Context: The collector and the informant were talking about weird Chinese sayings and customs heard from parents. The informant is a USC student from Beijing.
The informant heard this saying from his mother. Once he planned to get a haircut in the first month of Chinese lunar calendar. His mother stopped him by telling him this saying. However, he forgot his mother’s word and went to get a haircut anyway. Then his mother asked him to text his uncle new year greetings and whish his uncle a year of great health. The informant found it funny and that is why he always remember this saying.

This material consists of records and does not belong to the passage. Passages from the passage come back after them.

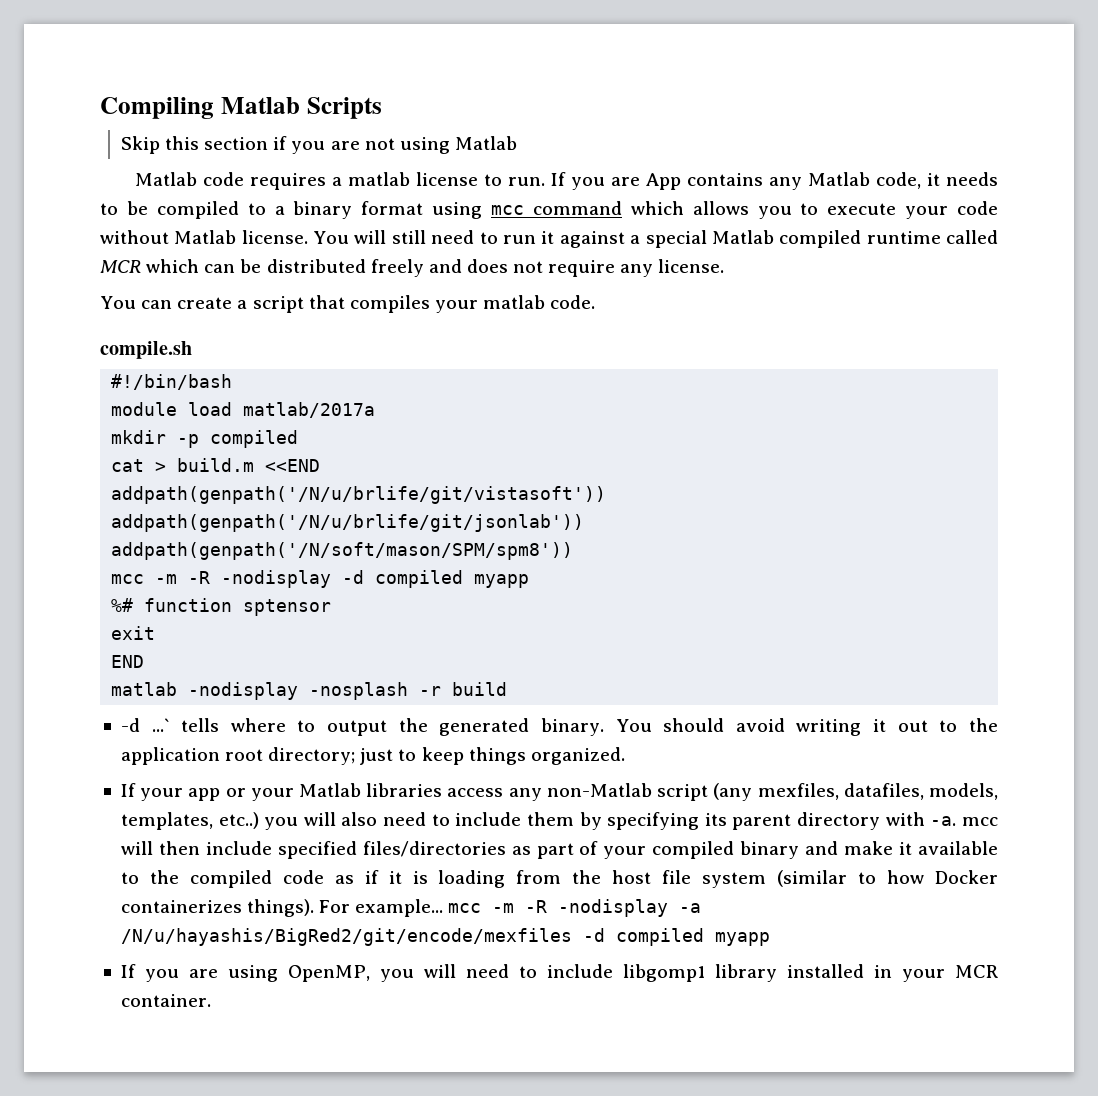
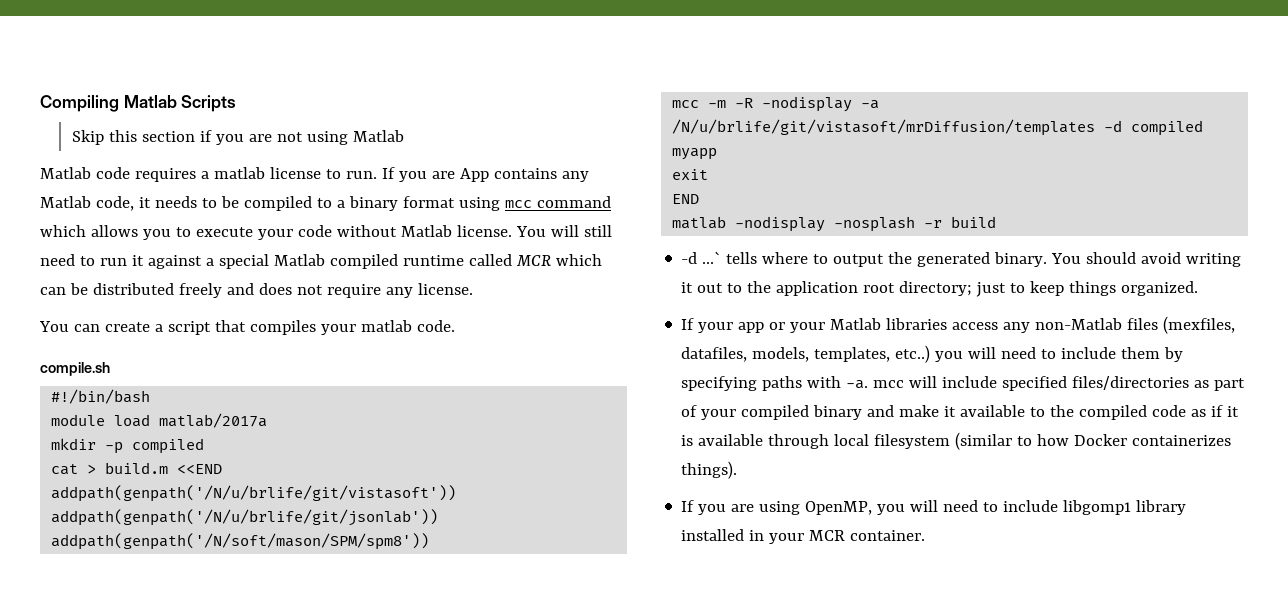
- mcc -m -R -nodisplay -d compiled myapp
- %# function sptensor
+ mcc -m -R -nodisplay -a /N/u/brlife/git/vistasoft/mrDiffusion/templates -d compiled myapp
- If your app or your Matlab libraries access any non-Matlab script (any mexfiles, datafiles, models, templates, etc..) you will also need to include them by specifying its parent directory with -a. mcc will then include specified files/directories as part of your compiled binary and make it available to the compiled code as if it is loading from the host file system (similar to how Docker containerizes things). For example... mcc -m -R -nodisplay -a /N/u/hayashis/BigRed2/git/encode/mexfiles -d compiled myapp
+ If your app or your Matlab libraries access any non-Matlab files (mexfiles, datafiles, models, templates, etc..) you will need to include them by specifying paths with -a. mcc will include specified files/directories as part of your compiled binary and make it available to the compiled code as if it is available through local filesystem (similar to how Docker containerizes things).

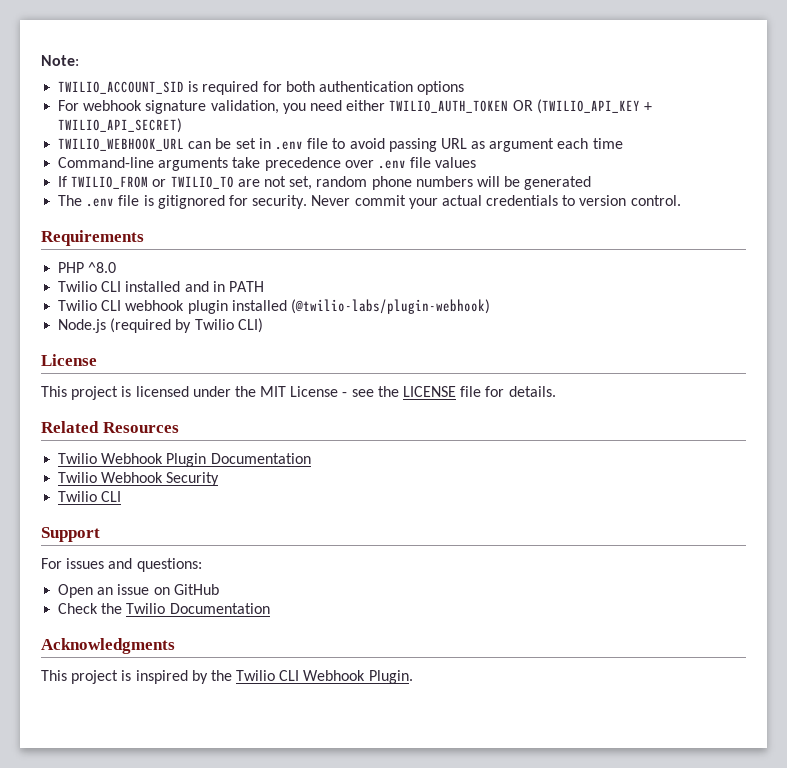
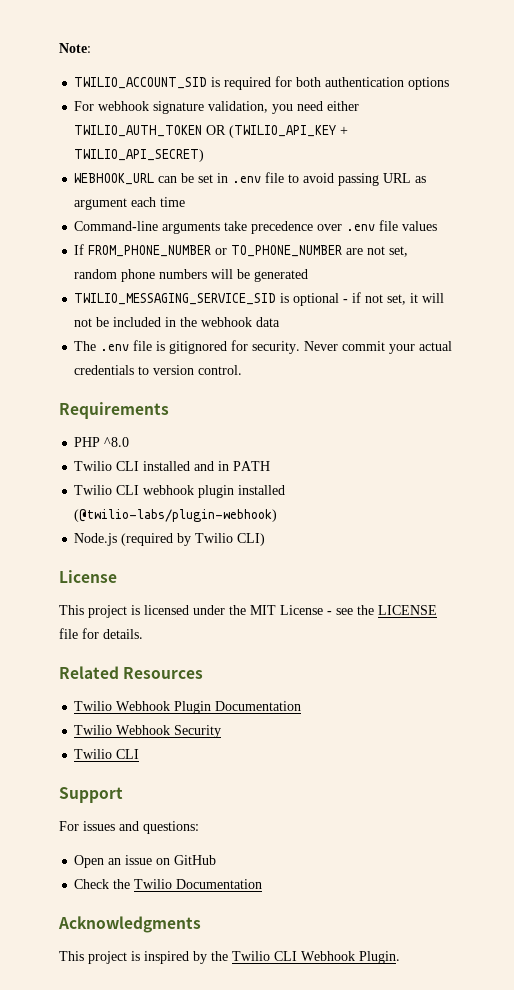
- TWILIO_WEBHOOK_URL can be set in .env file to avoid passing URL as argument each time
+ WEBHOOK_URL can be set in .env file to avoid passing URL as argument each time
- If TWILIO_FROM or TWILIO_TO are not set, random phone numbers will be generated
+ If FROM_PHONE_NUMBER or TO_PHONE_NUMBER are not set, random phone numbers will be generated
+ TWILIO_MESSAGING_SERVICE_SID is optional - if not set, it will not be included in the webhook data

Even though the informant’s mother didn’t necessary believe that her brother would die because her son got a haircut, she didn’t think that was a good sign.
The informant doesn’t believe the saying.
The informant doesn’t know why there is this saying. He guesses it is only because it is in rhyme (“Tóu” and “Jìu”).
I have also heard of this saying, but only with little impression. I thought it was a very weird saying or custom. Maybe it’s because Chinese people view renewable body parts such as hair and finger nails also as important part of body granted from parents, so it is an ominous sign to cut hair in the first month, a meaningful period of time that is supposed to pave the way for good luck of the entire year.
However, I did some research online and found an explanation: After the Manchus overthrown the Ming Dynasty and established the Qing Dynasty, the Manchu government enforced a policy on Han people that all Han men should shave their hair and have the required hairstyle like the Manchus. Han people valued hair very much. Hair being shaved was considered humiliating. Many Han men refused to follow the policy as well as other oppression, which led to some massacres. The result was Han people passive resisted by not getting haircut in the first month of the year to express their longing for the lost Ming dynasty as “思旧 (Sī Jìu [Literally: Longing for the past])”. However, as the saying was spread, “Sī Jìu” turned into “Sǐ Jìu Jìu (Literally: Uncle dies)”.